=== Aim of the exercise ===
Lines from the material below that hold the string "dtitle" are what is needed; copy each of them.

=== Study material ===
■ ■ ■ ■ ■

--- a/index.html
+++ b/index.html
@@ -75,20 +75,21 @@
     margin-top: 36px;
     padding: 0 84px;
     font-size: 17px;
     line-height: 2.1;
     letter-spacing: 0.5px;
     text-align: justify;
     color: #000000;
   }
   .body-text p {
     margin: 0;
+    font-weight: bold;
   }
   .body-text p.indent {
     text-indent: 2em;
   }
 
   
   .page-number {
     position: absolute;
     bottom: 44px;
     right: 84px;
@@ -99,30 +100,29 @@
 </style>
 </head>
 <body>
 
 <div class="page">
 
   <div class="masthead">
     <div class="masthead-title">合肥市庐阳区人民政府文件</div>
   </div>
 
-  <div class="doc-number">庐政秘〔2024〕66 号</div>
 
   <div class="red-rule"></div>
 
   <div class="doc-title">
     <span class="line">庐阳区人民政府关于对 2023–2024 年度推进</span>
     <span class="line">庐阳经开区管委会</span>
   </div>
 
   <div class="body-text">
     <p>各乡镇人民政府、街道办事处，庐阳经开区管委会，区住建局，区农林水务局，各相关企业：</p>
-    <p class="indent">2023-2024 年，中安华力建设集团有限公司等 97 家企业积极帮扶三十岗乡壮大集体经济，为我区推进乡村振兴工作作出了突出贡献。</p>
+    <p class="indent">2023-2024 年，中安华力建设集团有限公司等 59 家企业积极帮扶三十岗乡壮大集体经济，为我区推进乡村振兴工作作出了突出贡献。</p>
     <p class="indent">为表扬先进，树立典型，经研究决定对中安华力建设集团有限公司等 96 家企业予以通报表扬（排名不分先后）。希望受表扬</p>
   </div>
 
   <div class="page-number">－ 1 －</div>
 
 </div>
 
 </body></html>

■ ■ ■ ■ ■

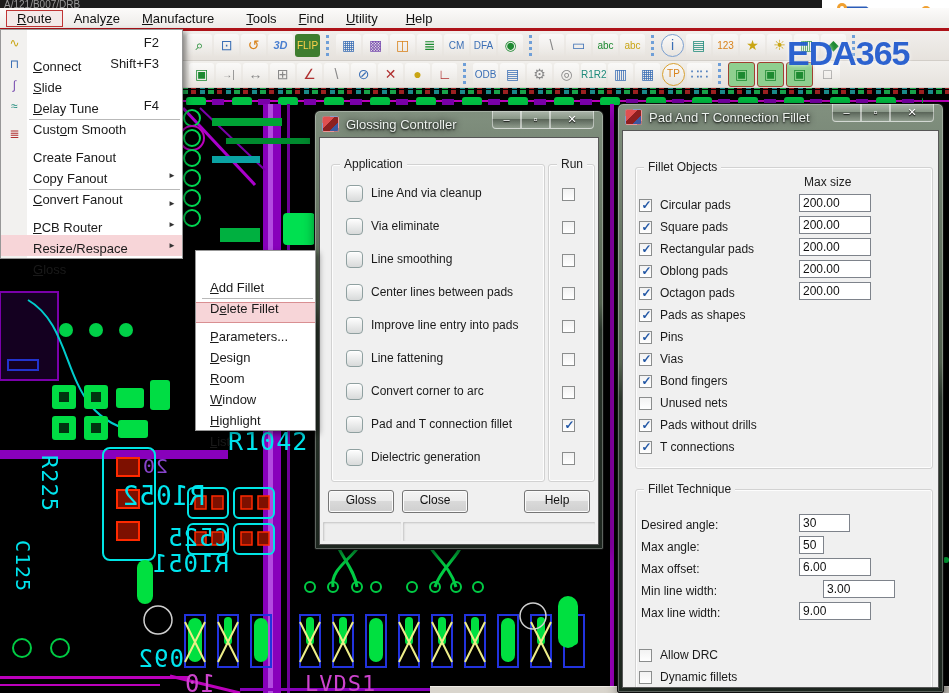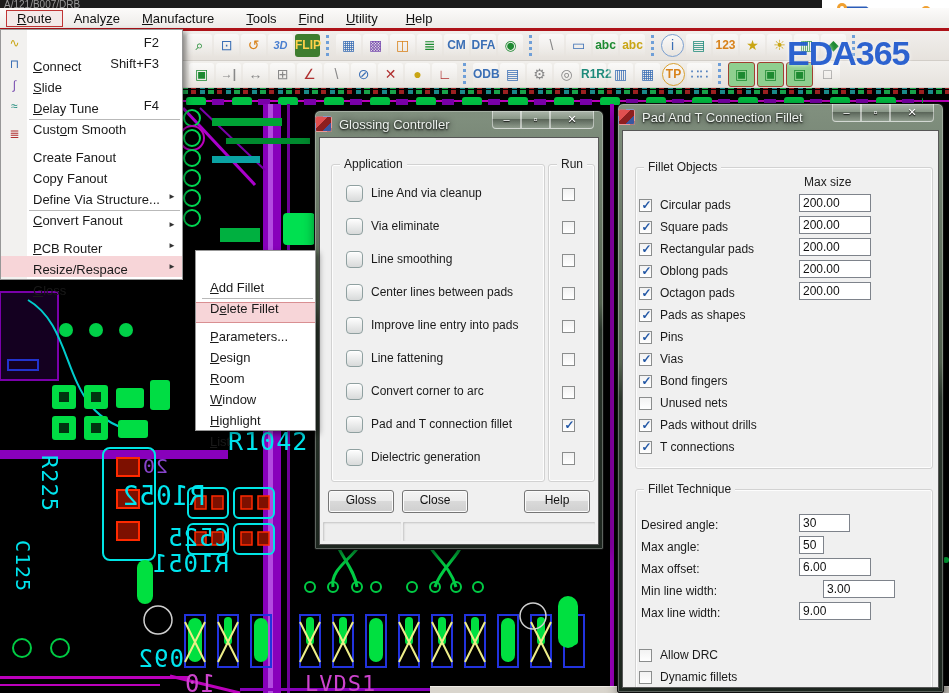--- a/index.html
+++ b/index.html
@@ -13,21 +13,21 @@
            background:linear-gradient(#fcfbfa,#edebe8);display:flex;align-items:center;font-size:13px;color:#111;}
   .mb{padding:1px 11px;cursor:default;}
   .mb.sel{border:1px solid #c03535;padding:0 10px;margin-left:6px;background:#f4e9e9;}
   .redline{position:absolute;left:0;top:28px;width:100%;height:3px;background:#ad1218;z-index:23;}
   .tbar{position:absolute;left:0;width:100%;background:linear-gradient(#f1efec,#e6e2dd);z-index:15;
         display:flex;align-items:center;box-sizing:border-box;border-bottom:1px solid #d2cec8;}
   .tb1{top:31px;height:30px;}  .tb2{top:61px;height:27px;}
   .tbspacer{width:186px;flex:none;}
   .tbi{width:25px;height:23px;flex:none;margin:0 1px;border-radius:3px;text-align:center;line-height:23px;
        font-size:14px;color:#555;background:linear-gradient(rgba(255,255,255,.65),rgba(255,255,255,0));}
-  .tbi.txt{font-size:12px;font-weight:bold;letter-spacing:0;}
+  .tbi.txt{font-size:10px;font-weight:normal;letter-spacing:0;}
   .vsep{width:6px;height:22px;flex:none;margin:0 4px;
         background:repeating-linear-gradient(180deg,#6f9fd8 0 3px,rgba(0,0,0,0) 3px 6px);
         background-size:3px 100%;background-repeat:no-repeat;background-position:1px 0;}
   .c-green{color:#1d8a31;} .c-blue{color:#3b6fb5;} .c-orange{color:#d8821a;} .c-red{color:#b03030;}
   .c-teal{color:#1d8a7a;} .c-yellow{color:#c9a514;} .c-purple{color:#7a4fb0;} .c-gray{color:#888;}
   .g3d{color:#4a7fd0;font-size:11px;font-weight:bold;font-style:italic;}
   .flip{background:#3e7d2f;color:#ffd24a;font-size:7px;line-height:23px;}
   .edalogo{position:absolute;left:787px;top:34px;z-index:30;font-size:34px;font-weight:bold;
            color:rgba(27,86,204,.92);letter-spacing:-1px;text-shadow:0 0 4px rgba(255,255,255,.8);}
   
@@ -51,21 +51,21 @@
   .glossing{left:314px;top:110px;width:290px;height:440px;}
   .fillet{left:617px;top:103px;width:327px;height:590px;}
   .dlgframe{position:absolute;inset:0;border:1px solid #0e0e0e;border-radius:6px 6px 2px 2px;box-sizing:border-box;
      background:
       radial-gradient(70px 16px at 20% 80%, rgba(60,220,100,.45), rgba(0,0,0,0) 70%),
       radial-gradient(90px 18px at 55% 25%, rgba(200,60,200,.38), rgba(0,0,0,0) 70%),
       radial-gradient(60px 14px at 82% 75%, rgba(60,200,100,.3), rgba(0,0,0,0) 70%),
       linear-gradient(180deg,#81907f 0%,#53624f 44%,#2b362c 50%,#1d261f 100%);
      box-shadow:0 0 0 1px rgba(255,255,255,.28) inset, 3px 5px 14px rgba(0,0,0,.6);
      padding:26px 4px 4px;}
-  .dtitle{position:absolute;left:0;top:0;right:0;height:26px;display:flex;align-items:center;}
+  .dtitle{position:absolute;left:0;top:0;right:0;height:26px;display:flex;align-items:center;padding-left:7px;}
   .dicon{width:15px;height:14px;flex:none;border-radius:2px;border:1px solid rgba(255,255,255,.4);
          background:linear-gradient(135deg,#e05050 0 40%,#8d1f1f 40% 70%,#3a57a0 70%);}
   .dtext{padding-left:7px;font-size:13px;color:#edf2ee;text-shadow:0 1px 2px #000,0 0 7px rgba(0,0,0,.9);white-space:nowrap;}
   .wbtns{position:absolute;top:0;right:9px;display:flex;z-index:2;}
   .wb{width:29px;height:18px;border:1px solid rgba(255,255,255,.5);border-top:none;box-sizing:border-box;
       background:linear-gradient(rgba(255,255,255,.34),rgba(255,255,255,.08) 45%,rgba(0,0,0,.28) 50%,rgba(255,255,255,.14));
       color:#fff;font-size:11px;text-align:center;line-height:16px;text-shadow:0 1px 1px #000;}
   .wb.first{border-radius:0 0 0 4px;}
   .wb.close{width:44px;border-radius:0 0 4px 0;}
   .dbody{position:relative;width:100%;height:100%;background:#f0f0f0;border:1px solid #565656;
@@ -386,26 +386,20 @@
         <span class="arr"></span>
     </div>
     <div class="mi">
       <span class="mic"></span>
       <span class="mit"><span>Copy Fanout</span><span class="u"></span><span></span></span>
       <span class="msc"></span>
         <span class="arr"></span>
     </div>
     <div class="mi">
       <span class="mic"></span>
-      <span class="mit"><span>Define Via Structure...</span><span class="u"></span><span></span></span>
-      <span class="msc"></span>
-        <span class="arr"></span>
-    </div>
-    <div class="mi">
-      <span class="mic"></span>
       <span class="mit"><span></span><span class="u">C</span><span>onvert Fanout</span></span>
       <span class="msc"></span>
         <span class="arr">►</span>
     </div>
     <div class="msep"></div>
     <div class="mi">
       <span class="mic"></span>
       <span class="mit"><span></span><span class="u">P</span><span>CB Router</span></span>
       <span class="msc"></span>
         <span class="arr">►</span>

■ ■ ■ ■ ■

=== Task result ===
-  .dtitle{position:absolute;left:0;top:0;right:0;height:26px;display:flex;align-items:center;}
+  .dtitle{position:absolute;left:0;top:0;right:0;height:26px;display:flex;align-items:center;padding-left:7px;}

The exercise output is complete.